The transformation is sudden and profound. The little dog leaps to his feet, a snarling, hysterical ball of rage that tears off after the car as if he were a starving wolf and the car a plump, crippled buffalo. Halfway down the bridge, the car will be forced to the curb and the driver will crack the window and shout "shut up! shut up!" while of course honking his or her horn. But the dog is satisfied with having treed his prey, and trots back to his spot on the median--his long dog nails tap tap tapping over the pavement. He resumes his spot on the median and awaits the next hapless car or truck at which point the whole process starts all over again.
He comes at sunrise and stays until the number of cars become unmanageable, and is so dilligent and single minded that I find myself wishing I could trade him for one or all of my students.
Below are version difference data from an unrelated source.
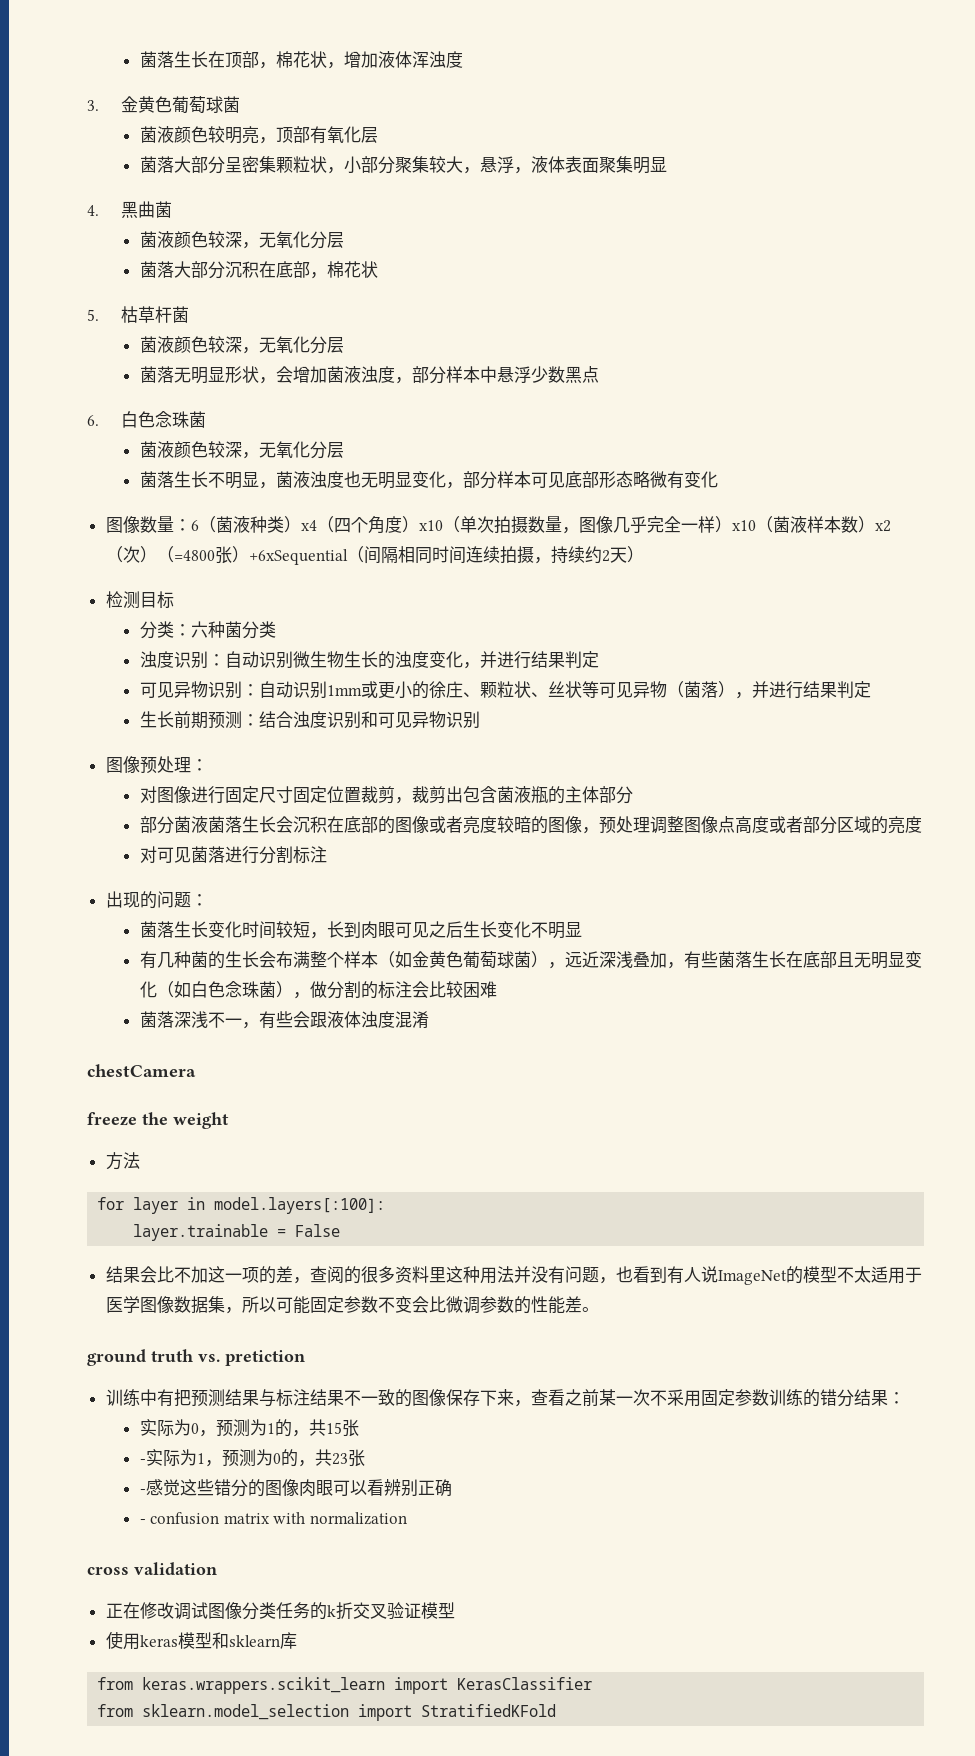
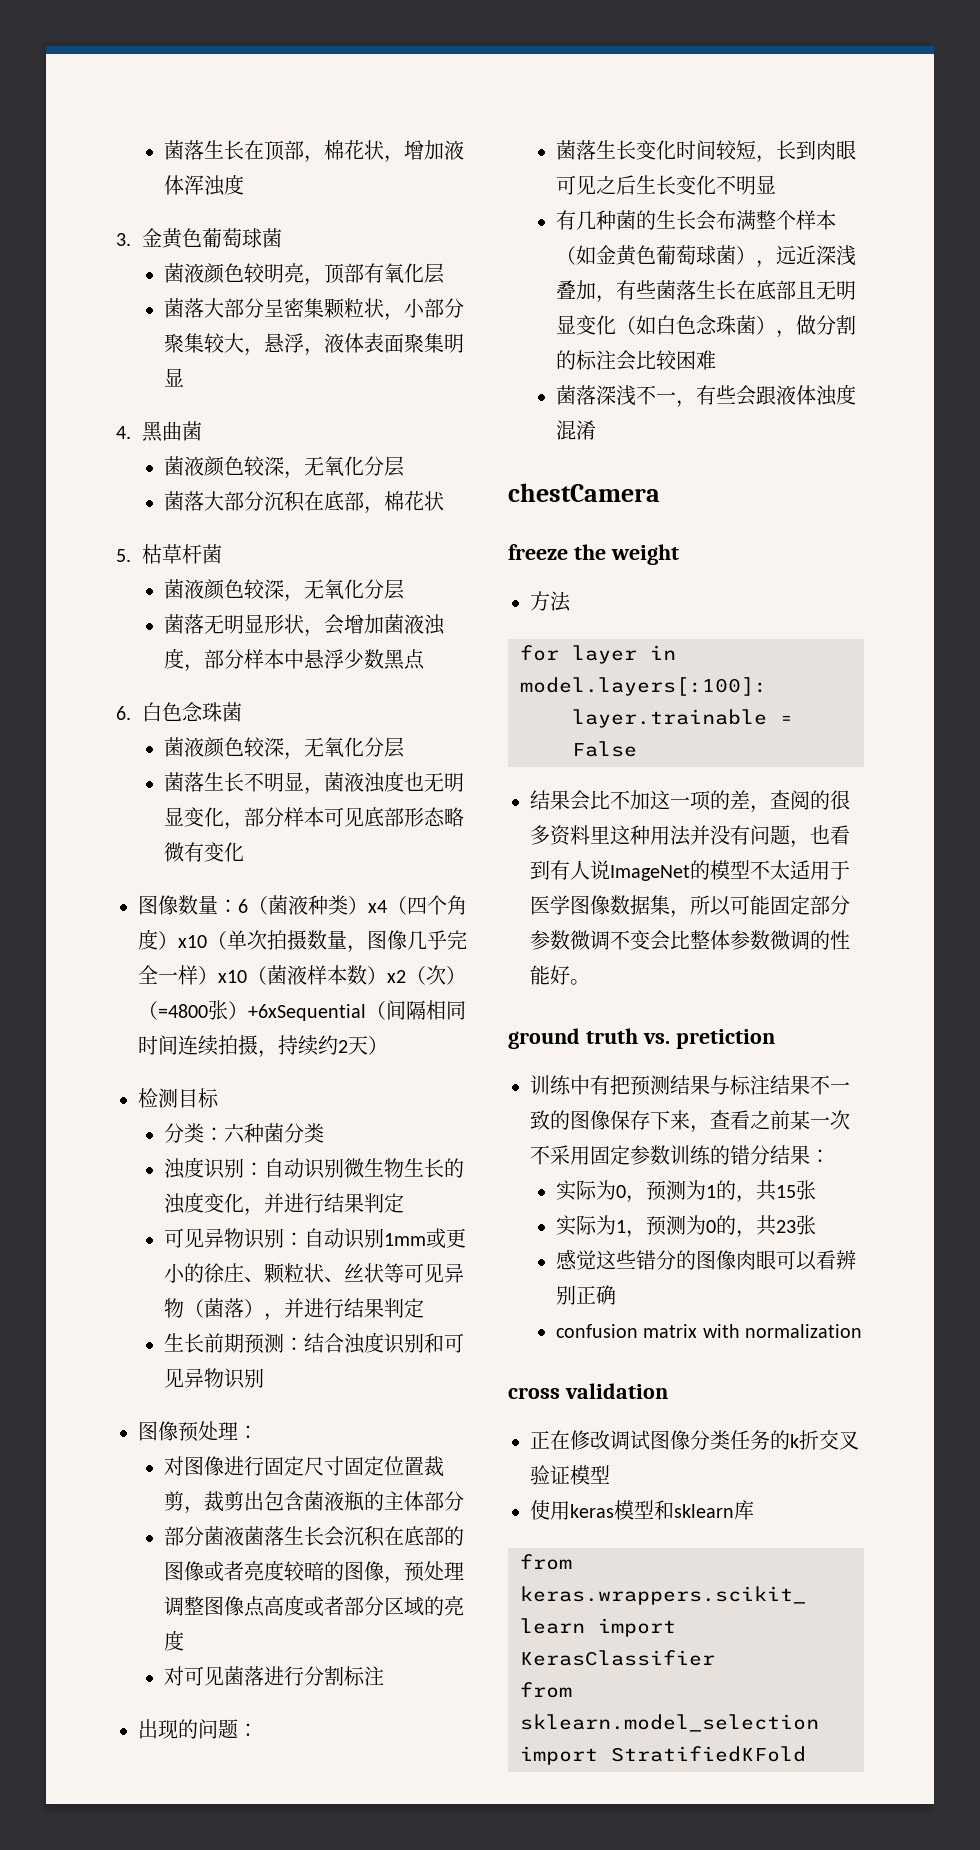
- 结果会比不加这一项的差，查阅的很多资料里这种用法并没有问题，也看到有人说ImageNet的模型不太适用于医学图像数据集，所以可能固定参数不变会比微调参数的性能差。
+ 结果会比不加这一项的差，查阅的很多资料里这种用法并没有问题，也看到有人说ImageNet的模型不太适用于医学图像数据集，所以可能固定部分参数微调不变会比整体参数微调的性能好。
- -实际为1，预测为0的，共23张
+ 实际为1，预测为0的，共23张
- -感觉这些错分的图像肉眼可以看辨别正确
+ 感觉这些错分的图像肉眼可以看辨别正确
- - confusion matrix with normalization
+ confusion matrix with normalization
I could put twenty of my ninth graders in the middle of the road where they might chase cars and scratch fleas. Being a sports school full of athletes, I should think they'd be quite successful at it. Of course, they would probably be too lazy to do any of these things, and that's fine. They could simply relax and chew some flowers and lick their crotches clean, occasionally trotting across the road to poop on the sidewalk. And the dog! He could sit in my class, paws crossed, and yawn or regard me arrogantly like he does the cars, and probably end up learning a lot more than any of my students could. I could teach him to sit, stand on his hind legs, speak, and even shake hands (Most of the tenth graders have mastered shaking hands). I am not suggesting that a half-rabid street dog is smarter than the human beings I teach. Its more like I am saying it directly. But in any case, that little dog's antics are one thing that brightens my workdays before I descend into the darkness of a private Turkish high school.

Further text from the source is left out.